Originally Posted by
Felix5
I think older adults seem to forget that Millenials were not that traumatized by 9/11. It was a sad day and a memorable one, but overall we see it as a national disaster incompetently handled rather than a Pearl harbor type of an event. I think it felt that way for some Xers because they were young adults at the time and most of their adult lives had been spent without any sort of unifying, defining event. (The Berlin Wall being an exception). So 9/11 is like their Pearl harbor.

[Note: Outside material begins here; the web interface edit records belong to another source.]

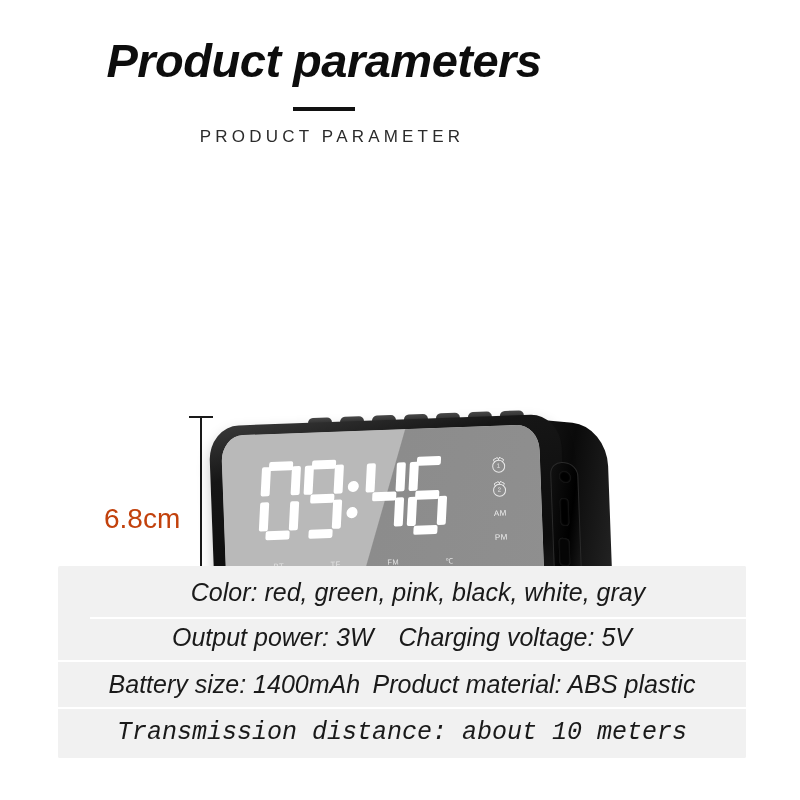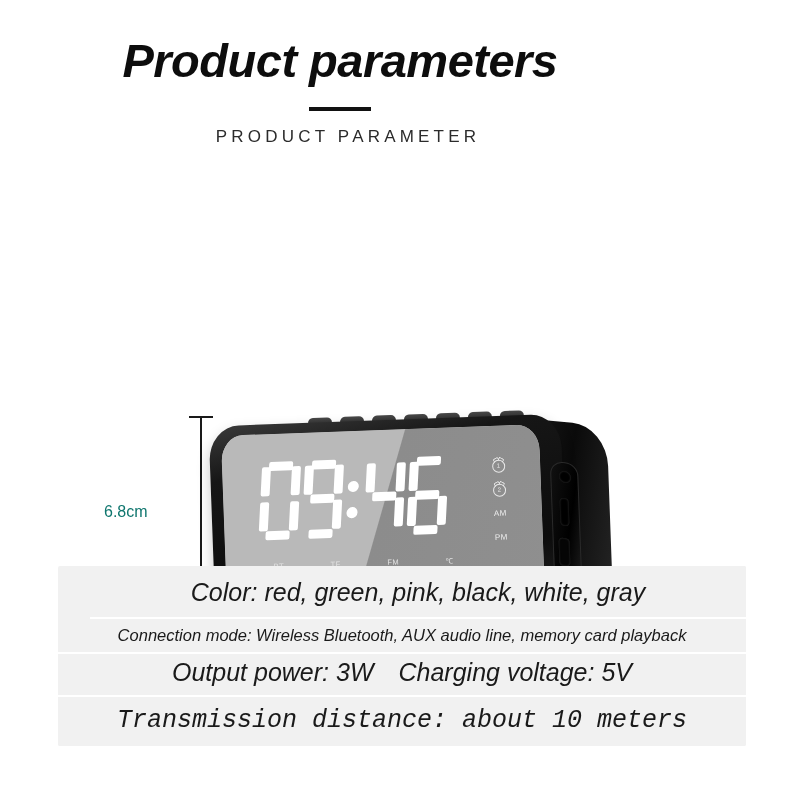"Product parameters" .header { left: 16px -> 0 }
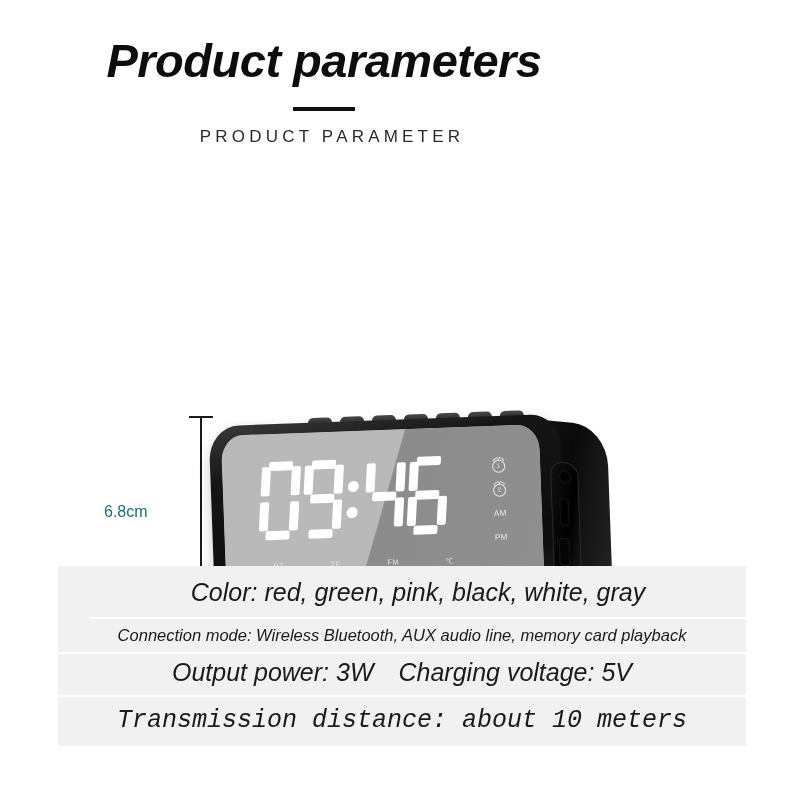"6.8cm" .dim-label-height { color: #0f766e -> #c2410c; font-size: 16px -> 28px }
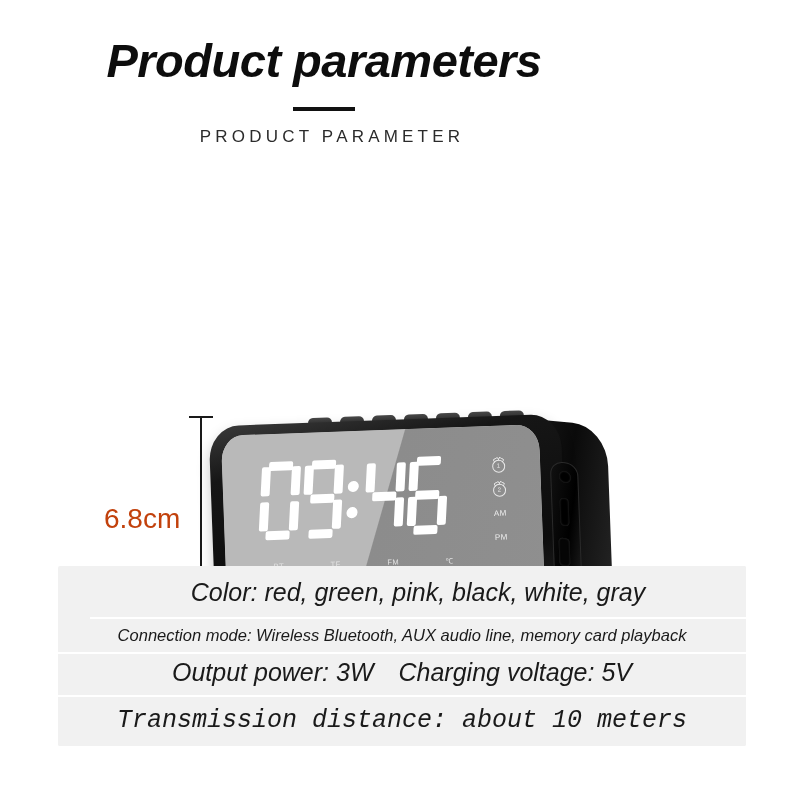"Connection mode: Wireless Bluetooth, AUX" div.spec-row { html: <div>Connection mode: Wireless Bluetooth, AUX audio line, memory card playback</div> -> none }
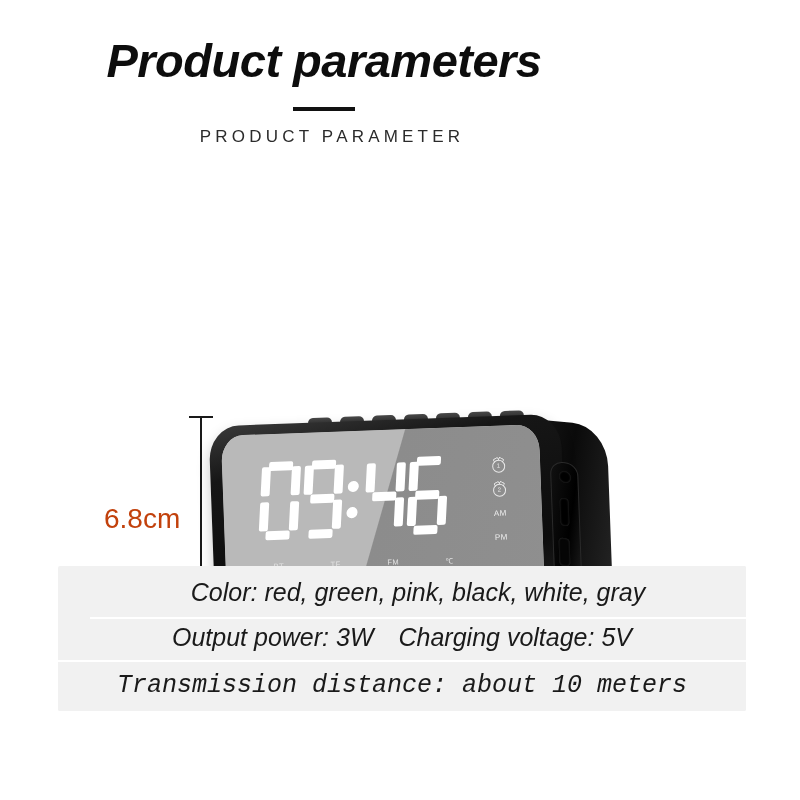"Battery size: 1400mAh Product material:" div.spec-row { html: none -> <div>Battery size: 1400mAh Product material: ABS plastic</div> }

Xer males IMO have always secretly held the desire to follow in GI Grandpa's footsteps (Xers, not Millies, are the biggest consumers of WWII memorabelia, WWII films, WWII video games, anything and everything WWII-related), which is somewhat understandable IMO as fighting in a clear cut war such as against the Evil Nazi regime sure beats the Vietnam they grew up watching on TV and the First Persian Gulf War, Lebanonese Police Action, Granada Police Action, Bosnian Police Action, etc. that they would have had the opportunity to fight in before that lull in peacetime seen circa 1992 - 2001.
I've always felt this way. We forget that people thought the 20s were kind of gaudy and flashy at the time.
People also forget that the 1920s was different depending upon where you lived. If you were a farmer in the 1920s, the Great Depression would have felt that it started immediately after WWI ended (and all that good "bean" money that they were making selling beans to the Brits dried up) and didn't let up until WWII. To use a non-farming example. Look at how in The Great Gatsby, there's this island of poor between the wealthy mansions of Long Island and the booming city of Manhattan--notice how gritty and hardscrabble it is portrayed as being.
Last edited by Chas'88; 01-23-2015 at 04:27 PM.
"There have always been people who say: "The war will be over someday." I say there's no guarantee the war will ever be over. Naturally a brief intermission is conceivable. Maybe the war needs a breather, a war can even break its neck, so to speak. But the kings and emperors, not to mention the pope, will always come to its help in adversity. ON the whole, I'd say this war has very little to worry about, it'll live to a ripe old age."